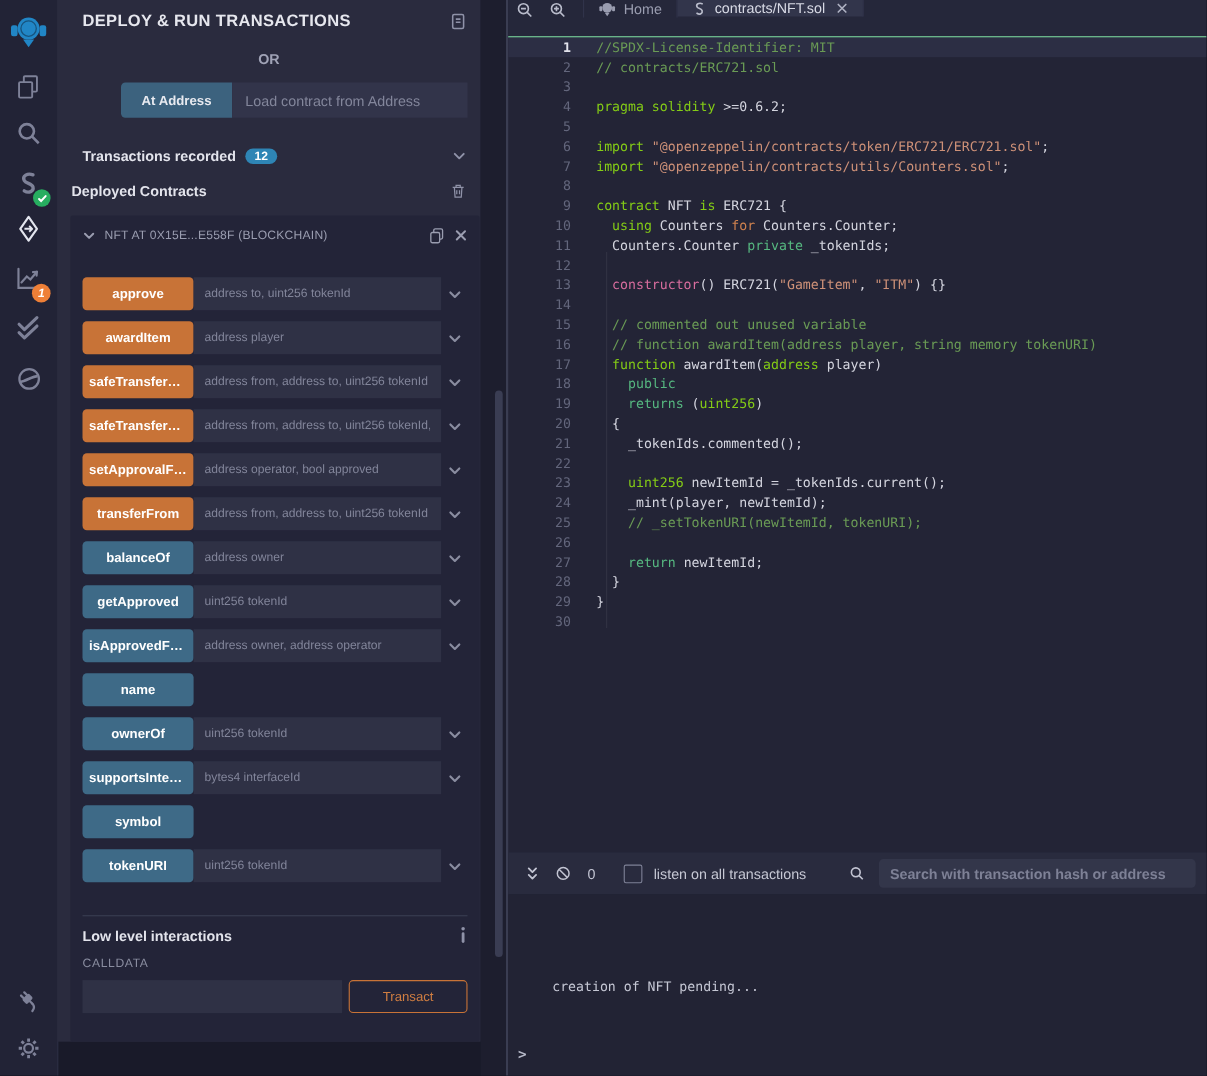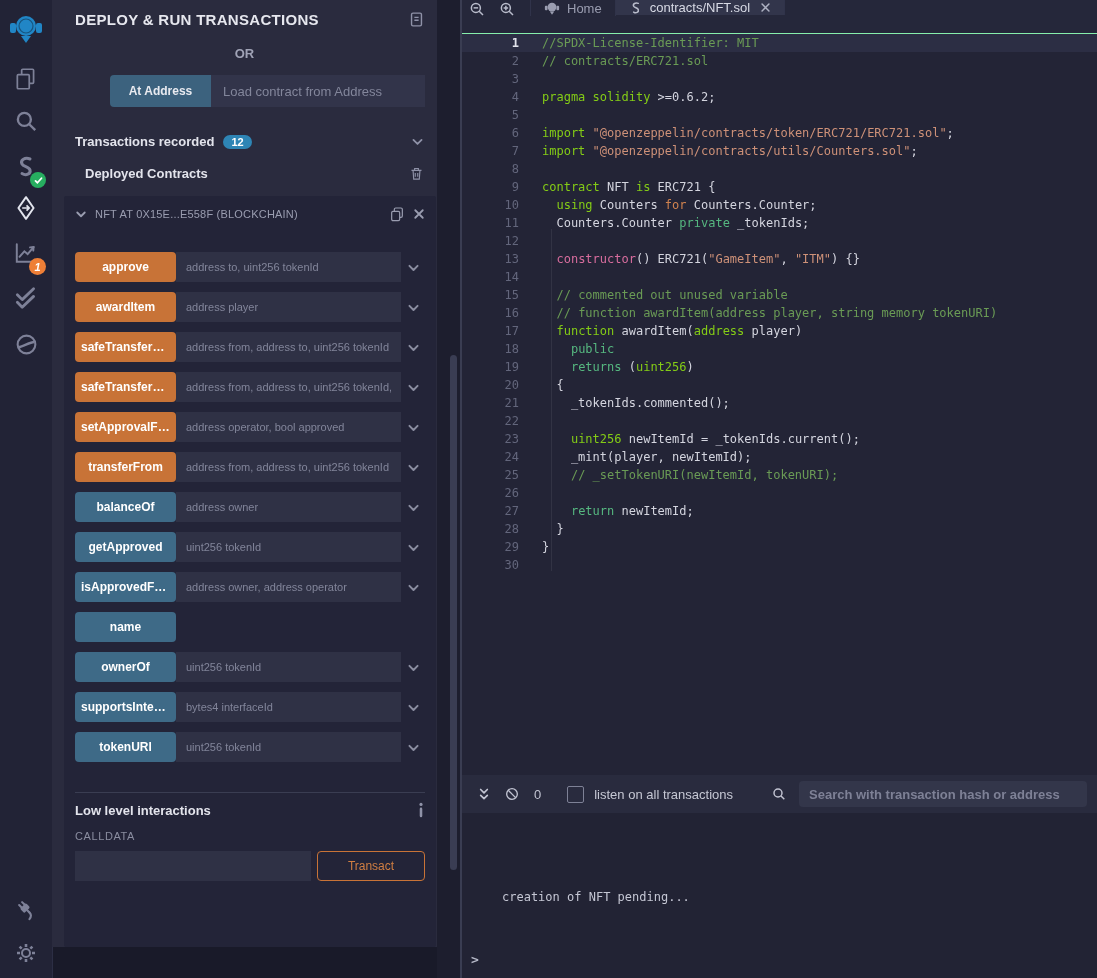--- a/index.html
+++ b/index.html
@@ -28,7 +28,7 @@
   .pill{margin-left:9px;background:#2e85b5;color:#fff;font-size:11px;font-weight:bold;border-radius:8px;padding:1px 8px;}
   .sp{flex:1;}
   .icon-grey{color:#8f92a8;}
-  .dcrow{position:absolute;left:33px;right:13px;top:166px;display:flex;align-items:center;}
+  .dcrow{position:absolute;left:13px;right:13px;top:166px;display:flex;align-items:center;}
   .dcrow .lbl{color:#e3e4ec;font-size:13px;font-weight:bold;}
   
   .card{position:absolute;left:12px;top:196px;width:372px;height:751px;background:#232438;border-radius:2px;}

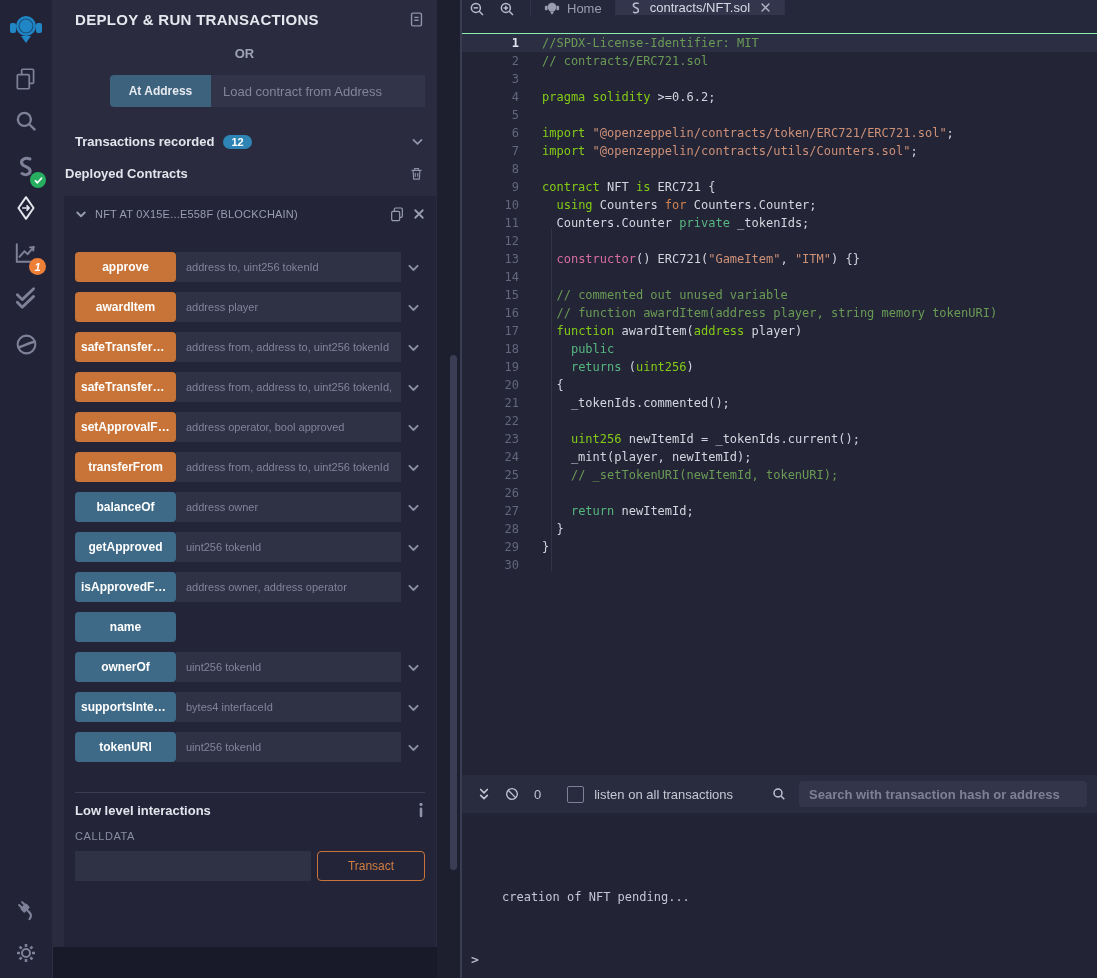--- a/index.html
+++ b/index.html
@@ -334,6 +334,9 @@
             </span>
           </div>
           <div class="fn-row">
+            <button class="fn-btn view">symbol</button>
+          </div>
+          <div class="fn-row">
             <button class="fn-btn view">tokenURI</button>
             <input class="fn-input" placeholder="uint256 tokenId" style="">
             <span class="chevc">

########################################

Set down the material above exactly as it reads, but not its pictures.

■ Response box ■
--- a/index.html
+++ b/index.html
@@ -28,7 +28,7 @@
   .pill{margin-left:9px;background:#2e85b5;color:#fff;font-size:11px;font-weight:bold;border-radius:8px;padding:1px 8px;}
   .sp{flex:1;}
   .icon-grey{color:#8f92a8;}
-  .dcrow{position:absolute;left:33px;right:13px;top:166px;display:flex;align-items:center;}
+  .dcrow{position:absolute;left:13px;right:13px;top:166px;display:flex;align-items:center;}
   .dcrow .lbl{color:#e3e4ec;font-size:13px;font-weight:bold;}
   
   .card{position:absolute;left:12px;top:196px;width:372px;height:751px;background:#232438;border-radius:2px;}

--- a/index.html
+++ b/index.html
@@ -334,6 +334,9 @@
             </span>
           </div>
           <div class="fn-row">
+            <button class="fn-btn view">symbol</button>
+          </div>
+          <div class="fn-row">
             <button class="fn-btn view">tokenURI</button>
             <input class="fn-input" placeholder="uint256 tokenId" style="">
             <span class="chevc">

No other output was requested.